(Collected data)
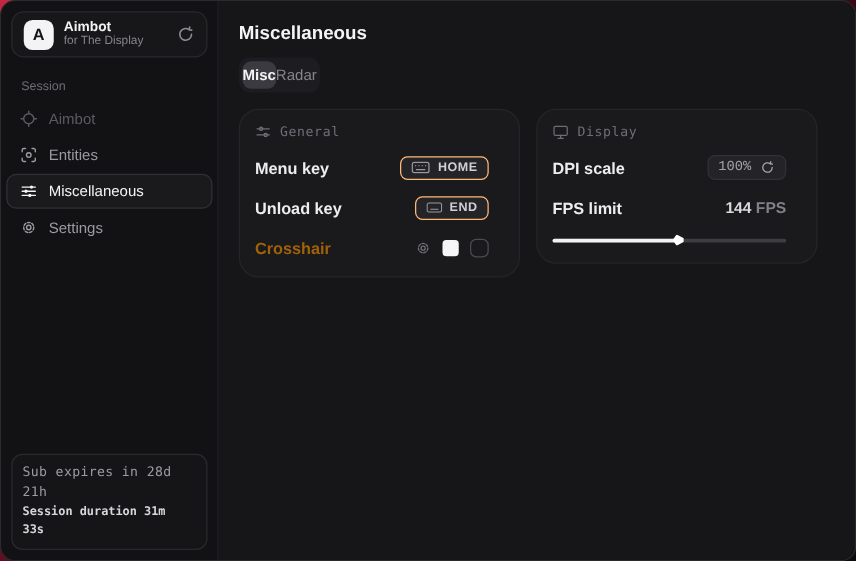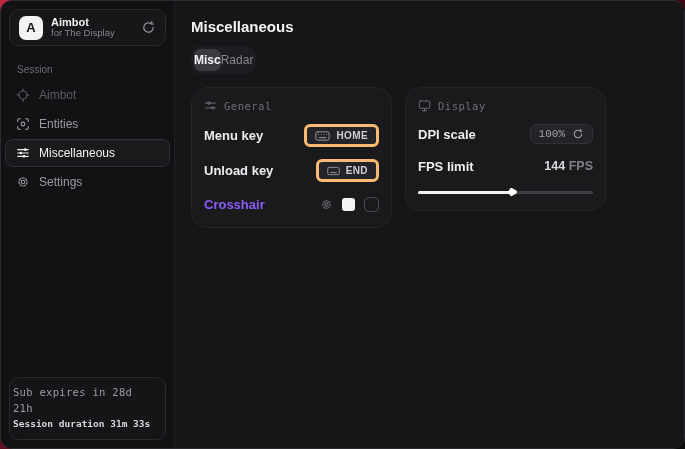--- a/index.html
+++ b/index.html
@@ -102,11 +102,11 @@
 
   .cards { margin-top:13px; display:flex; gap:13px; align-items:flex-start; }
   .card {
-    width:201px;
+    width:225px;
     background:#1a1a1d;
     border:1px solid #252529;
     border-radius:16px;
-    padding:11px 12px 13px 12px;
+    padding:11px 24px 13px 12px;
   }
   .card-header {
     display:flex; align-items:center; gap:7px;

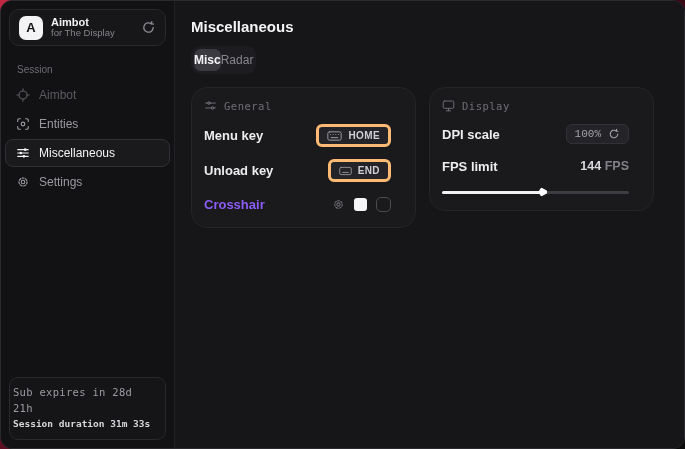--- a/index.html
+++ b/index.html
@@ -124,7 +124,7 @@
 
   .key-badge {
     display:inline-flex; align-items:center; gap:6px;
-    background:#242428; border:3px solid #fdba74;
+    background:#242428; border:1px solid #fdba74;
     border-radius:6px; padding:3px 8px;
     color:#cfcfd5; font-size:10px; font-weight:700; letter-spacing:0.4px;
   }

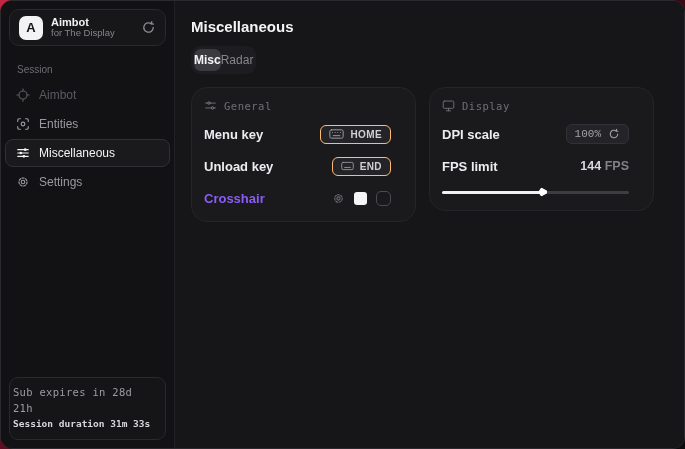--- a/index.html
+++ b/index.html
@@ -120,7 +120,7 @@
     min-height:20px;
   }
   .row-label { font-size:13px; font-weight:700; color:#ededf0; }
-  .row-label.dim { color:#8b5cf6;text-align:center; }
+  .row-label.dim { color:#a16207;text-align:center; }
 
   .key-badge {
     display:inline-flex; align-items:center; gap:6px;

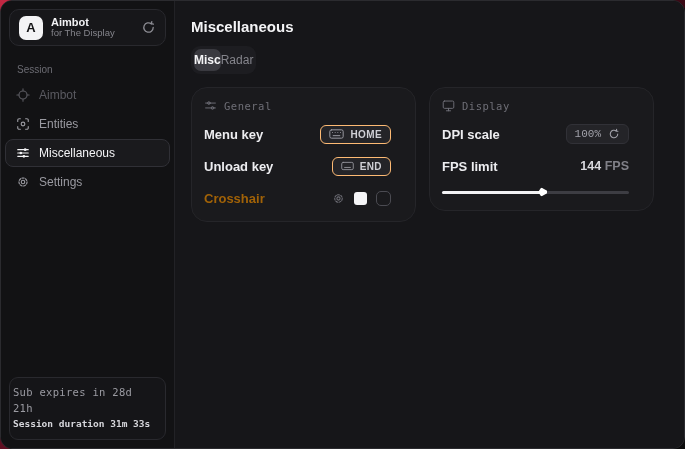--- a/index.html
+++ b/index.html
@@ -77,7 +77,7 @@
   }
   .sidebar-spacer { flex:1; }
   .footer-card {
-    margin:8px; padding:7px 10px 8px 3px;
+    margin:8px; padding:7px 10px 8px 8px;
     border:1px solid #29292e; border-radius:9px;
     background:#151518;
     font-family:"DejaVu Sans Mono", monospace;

* * *

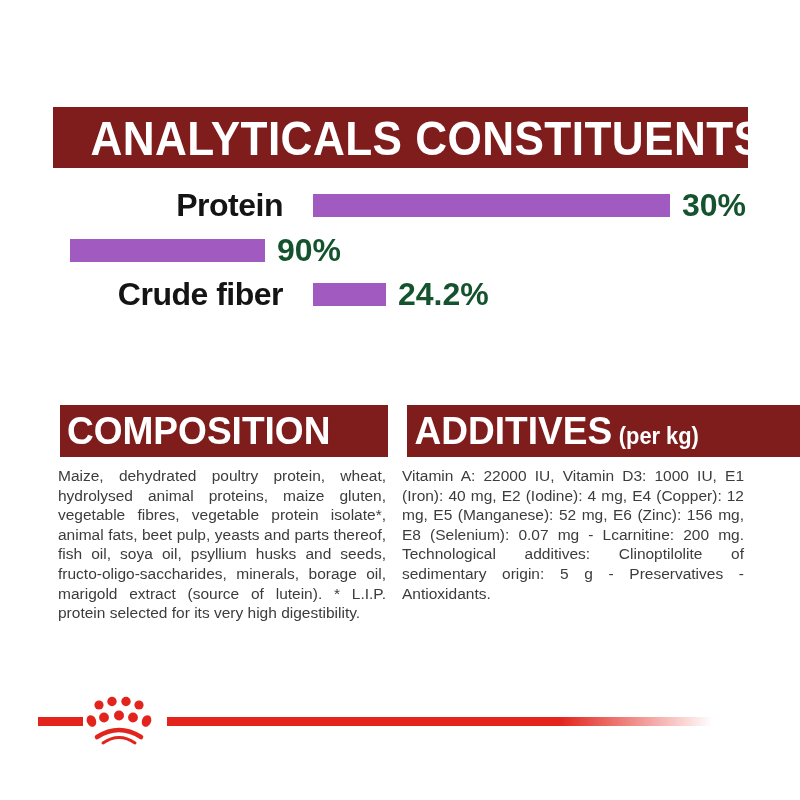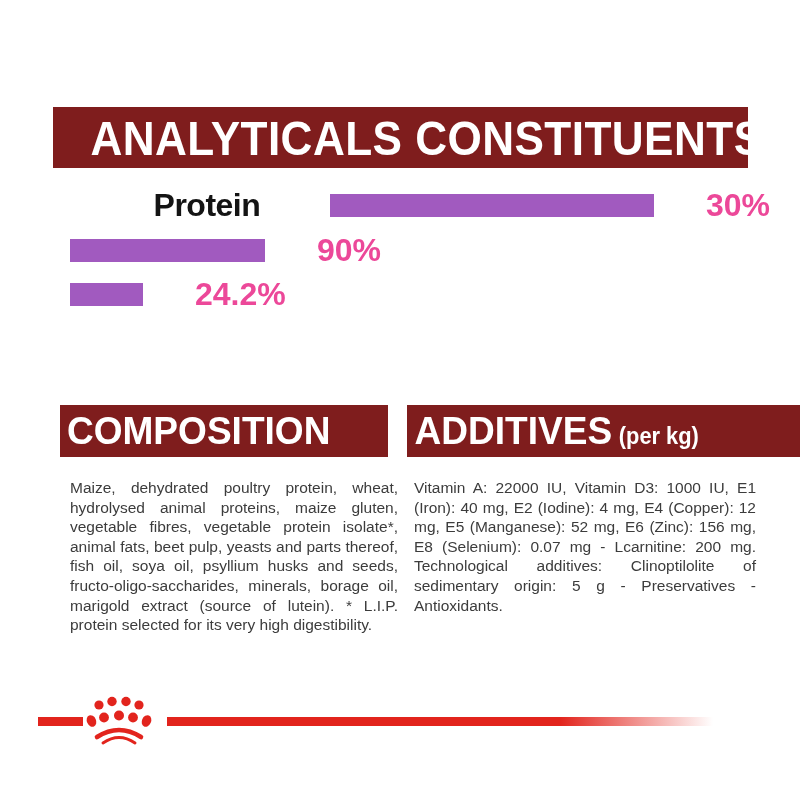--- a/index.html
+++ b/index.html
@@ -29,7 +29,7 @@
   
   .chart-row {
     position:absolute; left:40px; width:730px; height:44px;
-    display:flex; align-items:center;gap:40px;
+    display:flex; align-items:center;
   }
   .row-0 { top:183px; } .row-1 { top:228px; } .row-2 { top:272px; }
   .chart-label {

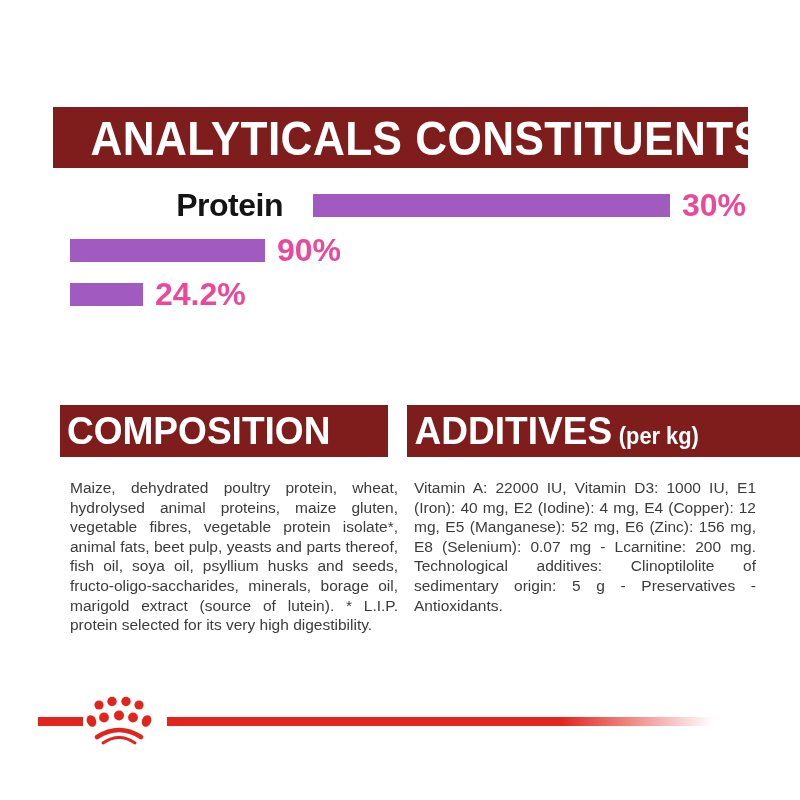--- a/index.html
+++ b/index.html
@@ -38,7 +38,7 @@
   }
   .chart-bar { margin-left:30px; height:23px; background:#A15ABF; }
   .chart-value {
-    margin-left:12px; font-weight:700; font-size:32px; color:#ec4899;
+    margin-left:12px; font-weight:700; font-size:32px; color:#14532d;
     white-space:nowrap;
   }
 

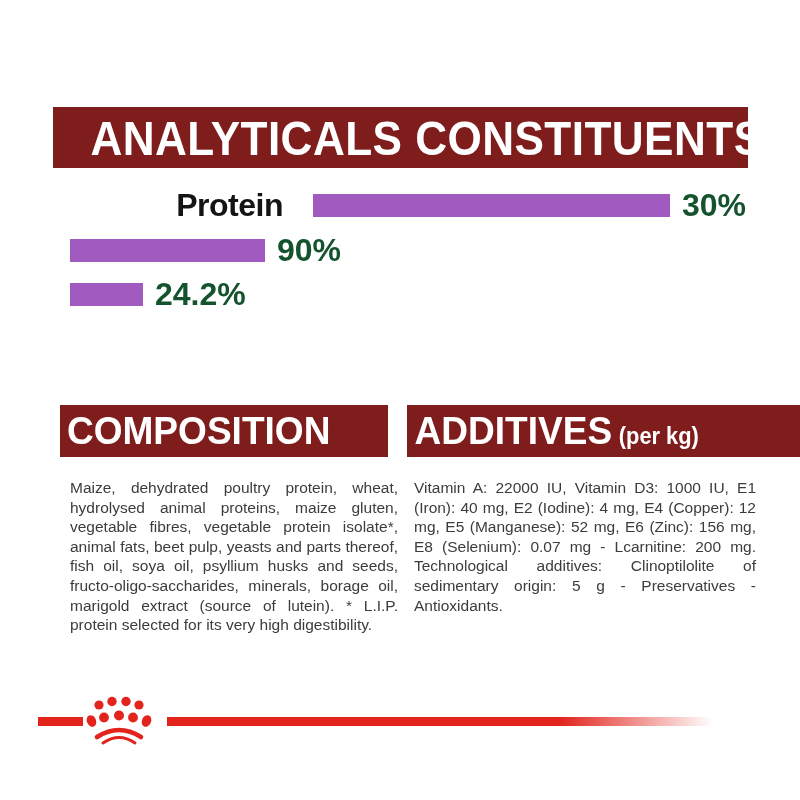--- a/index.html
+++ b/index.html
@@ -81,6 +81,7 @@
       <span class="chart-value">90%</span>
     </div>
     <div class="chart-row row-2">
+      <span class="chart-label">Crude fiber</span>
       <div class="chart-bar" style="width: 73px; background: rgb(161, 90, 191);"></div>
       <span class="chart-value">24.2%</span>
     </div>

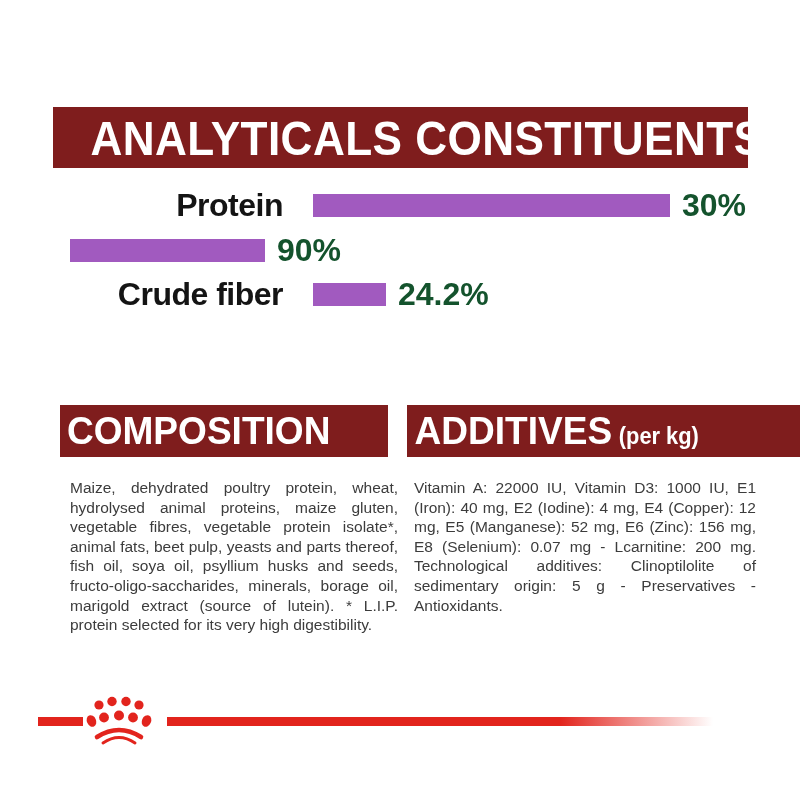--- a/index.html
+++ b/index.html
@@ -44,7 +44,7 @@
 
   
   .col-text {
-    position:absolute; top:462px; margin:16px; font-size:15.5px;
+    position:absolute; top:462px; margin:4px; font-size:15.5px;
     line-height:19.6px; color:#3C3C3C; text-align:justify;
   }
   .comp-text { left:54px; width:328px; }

> **Instructions for the task**
Every line in the records above that holds "display" counts once; state the total and nothing else.

> **Final answer**
6